Even administrators may be desensitized to hazing. Burney found that 90% of a focus group of around 50 students believed FAMU faculty members supported hazing behaviors. (Many experts consider faculty and alumni influence a major factor in perpetuating abuse, and although it’s not clear that's the case at FAMU, the student perception that they influence it matters.) “They said, 'When we go into their offices, they have their paddles on the wall,'" Burney said.

Some of Smith’s anti-hazing efforts are in line with the researchers’ preliminary findings: He speaks regularly to middle and high schools about hazing, for example, and all new members of the Marching 100 must take a physical exam. But he doesn’t want to limit the research to FAMU: He plans to publish a regular journal on hazing research and reach out to other colleges to conduct similar surveys and develop more comprehensive results. When that will happen depends on funding and persistence, which skeptics say might decrease as the years since Champion’s death pass by.

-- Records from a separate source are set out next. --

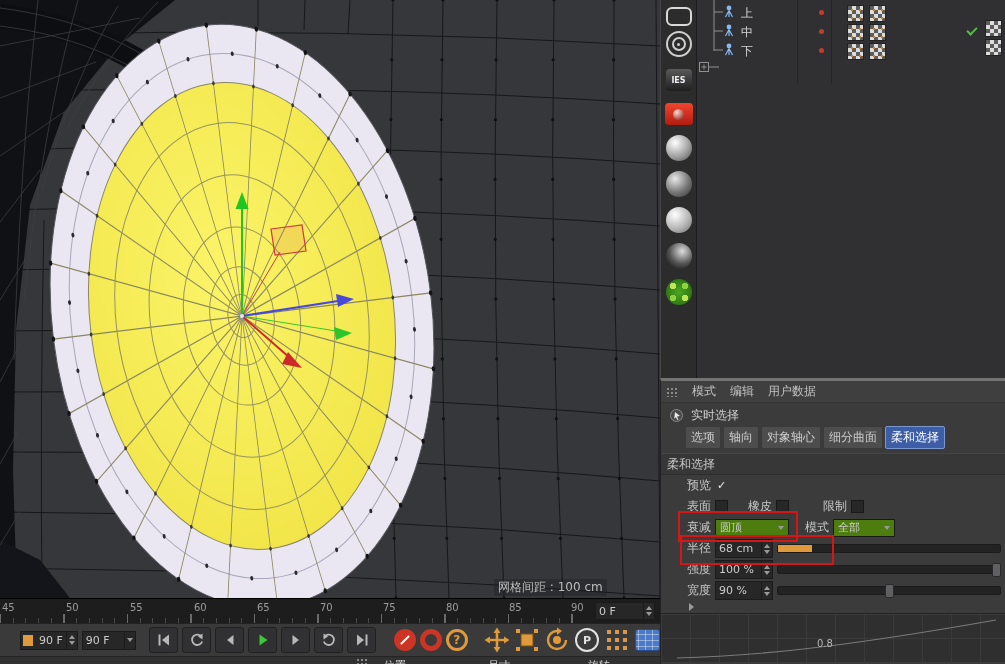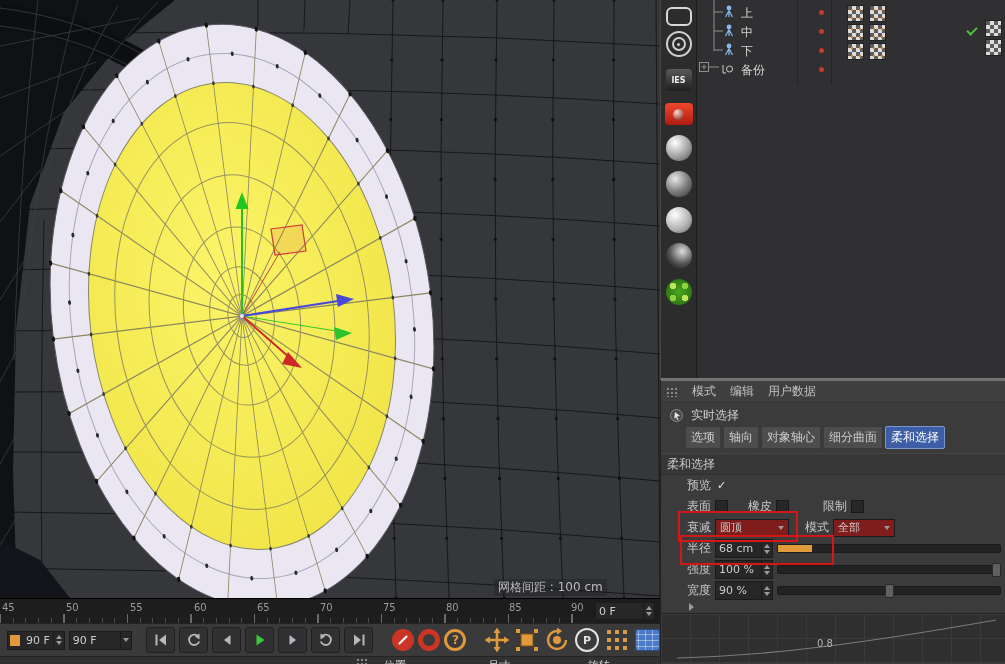--- a/index.html
+++ b/index.html
@@ -419,15 +419,6 @@
       <span class="checker orange-dots" style="left:150px;top:2px"></span>
       <span class="checker orange-dots" style="left:172px;top:2px"></span>
     </div>
-    <div class="om-row" style="top:60px">
-      <svg class="om-icon" style="left:23px" width="14" height="14">
-          <path d="M3 3 V11 H6" stroke="#cccccc" fill="none"></path>
-          <circle cx="9.5" cy="7" r="3" stroke="#cccccc" fill="none"></circle>
-        </svg>
-      <span class="om-label">备份</span>
-      <span class="dotpair" style="top:3px"><span class="gdot"></span><span class="gdot"></span></span>
-      <span class="rdot" style="top:7px"></span>
-    </div>
 
     <span class="green-check" style="left:270px;top:27px"></span>
     <span class="checker" style="left:288px;top:20px"></span>

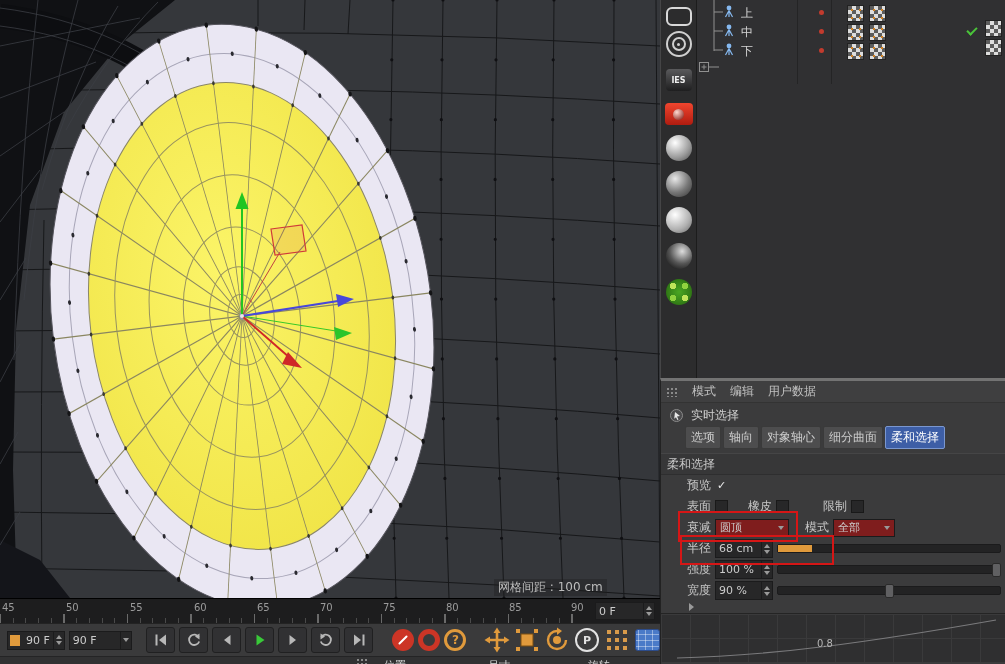--- a/index.html
+++ b/index.html
@@ -75,7 +75,7 @@
   .prow{display:flex;align-items:center;height:21px;padding-left:24px;font-size:12px;color:#c6c6c6;}
   .plabel{width:26px;text-align:right;margin-right:4px;white-space:nowrap;flex:none;}
   .checkbox{width:13px;height:13px;background:#272728;border:1px solid #191919;display:flex;align-items:center;justify-content:center;color:#ededed;font-size:11px;flex:none;box-sizing:border-box;}
-  .selectbox{display:flex;align-items:center;background:#7f1d1d;border:1px solid #1b1b1c;height:16px;padding:0 4px;gap:6px;box-sizing:content-box;}
+  .selectbox{display:flex;align-items:center;background:#4d7c0f;border:1px solid #1b1b1c;height:16px;padding:0 4px;gap:6px;box-sizing:content-box;}
   .selectbox .val{flex:1;font-size:11px;color:#cccccc;white-space:nowrap;overflow:hidden;}
   .slider{position:relative;height:7px;background:#232324;border:1px solid #1b1b1c;border-radius:2px;width:222px;flex:none;margin-left:4px;}
   .slider .fill{position:absolute;left:0;top:0;bottom:0;background:#e09a3c;}

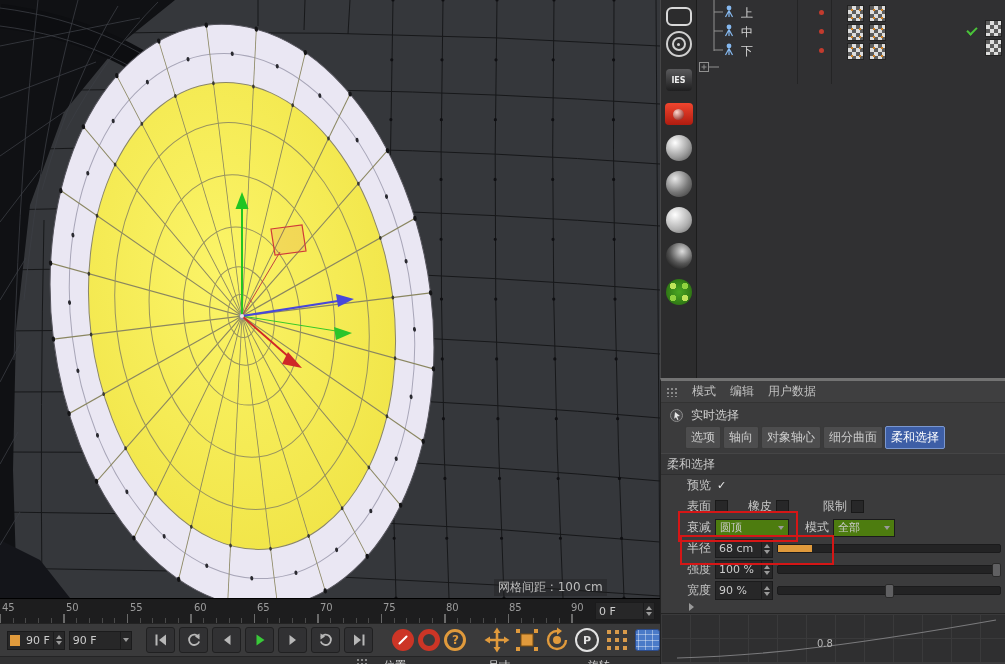--- a/index.html
+++ b/index.html
@@ -14,7 +14,7 @@
   .tick{position:absolute;top:3px;font-size:10px;color:#9b9b9b;}
   #frame-field{position:absolute;right:5px;top:3px;width:58px;height:16px;}
   
-  #transport{position:absolute;left:0;top:623px;width:660px;height:33px;background:#3a3a3b;border-top:1px solid #232323;display:flex;align-items:center;gap:4px;padding-left:7px;box-sizing:border-box;}
+  #transport{position:absolute;left:0;top:623px;width:660px;height:33px;background:#3a3a3b;border-top:1px solid #232323;display:flex;align-items:center;gap:4px;padding-left:20px;box-sizing:border-box;}
   .numfield{display:flex;align-items:center;background:#272728;border:1px solid #1b1b1c;height:17px;box-sizing:content-box;}
   .numfield .val{flex:1;padding:0 3px;font-size:11px;color:#cccccc;white-space:nowrap;overflow:hidden;}
   .numfield .spin{display:flex;flex-direction:column;align-items:center;justify-content:center;gap:2px;width:10px;border-left:1px solid #1b1b1c;height:100%;}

“I don’t see anything that FAMU is doing right now that it was not forced to do because of public shaming and criticism,” said Ricky L. Jones, the author of Black Haze: Violence, Sacrifice, and Manhood in Black Greek-Letter Fraternities. Jones served as an expert for the Champion family in the FAMU hazing lawsuit, and the mismanagement at FAMU prior to Champion’s death was the worst he’s ever seen in his career, he said. “I don’t think they deserve any kudos for being an institution that’s leading the way about research or institutional reform,” Jones said. “It’s not proactive. It’s very reactive.”

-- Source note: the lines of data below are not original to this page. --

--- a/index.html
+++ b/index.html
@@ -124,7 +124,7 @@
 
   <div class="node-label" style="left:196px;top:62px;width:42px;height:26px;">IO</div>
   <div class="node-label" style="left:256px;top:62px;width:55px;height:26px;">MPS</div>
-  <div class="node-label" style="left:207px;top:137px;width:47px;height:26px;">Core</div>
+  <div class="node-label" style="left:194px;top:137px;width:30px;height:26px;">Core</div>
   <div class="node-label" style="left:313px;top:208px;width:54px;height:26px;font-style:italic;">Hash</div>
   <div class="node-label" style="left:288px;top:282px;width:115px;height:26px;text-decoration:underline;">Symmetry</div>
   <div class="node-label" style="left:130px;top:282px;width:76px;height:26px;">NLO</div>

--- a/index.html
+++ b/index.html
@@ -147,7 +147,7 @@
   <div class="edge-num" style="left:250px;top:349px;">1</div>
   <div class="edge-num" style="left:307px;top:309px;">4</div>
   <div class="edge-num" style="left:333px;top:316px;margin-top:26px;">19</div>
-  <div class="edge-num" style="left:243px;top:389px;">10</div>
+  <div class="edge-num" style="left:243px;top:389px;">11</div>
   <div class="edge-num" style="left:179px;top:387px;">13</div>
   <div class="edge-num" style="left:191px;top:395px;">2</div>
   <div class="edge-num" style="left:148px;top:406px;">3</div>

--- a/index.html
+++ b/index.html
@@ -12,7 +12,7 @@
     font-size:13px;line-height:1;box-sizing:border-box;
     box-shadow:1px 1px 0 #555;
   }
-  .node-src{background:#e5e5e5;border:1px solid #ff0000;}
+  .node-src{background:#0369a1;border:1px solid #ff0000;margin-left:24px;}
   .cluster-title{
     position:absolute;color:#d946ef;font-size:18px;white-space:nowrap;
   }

This year, there are incoming freshmen on FAMU's campus who haven’t even heard of Champion. But Smith says that doesn’t mean they’ll give up on their long-term plans. Still, they’re not completely convinced themselves that any research could eradicate hazing. None of the students in Burney’s study could think of any “replacement behaviors” for hazing. Neither can Smith.

“Can you imagine students saying, ‘You know, we had this philanthropic exercise where we were trying to see which school could make the most money,’ or, ‘I really learned from this team-building exercise?’’ he said. He’s not even comfortable saying that their efforts have curbed hazing on FAMU’s campus for good.

“I think it would be naive to say nothing’s going on,” Smith said. “But you have to hope you don’t push things so deep underground that you never know until there’s a problem.”

Without that clear knowledge of what's happening on their own campus, FAMU has no business positioning itself as a leader, said Pam Champion.

“They have to be accountable themselves before they put the focus somewhere else,” she said. “What has FAMU learned from this tragic incident? How are they going to make sure it doesn’t happen again? We have enough surveys and we have enough people crunching numbers. Now it’s time for action.”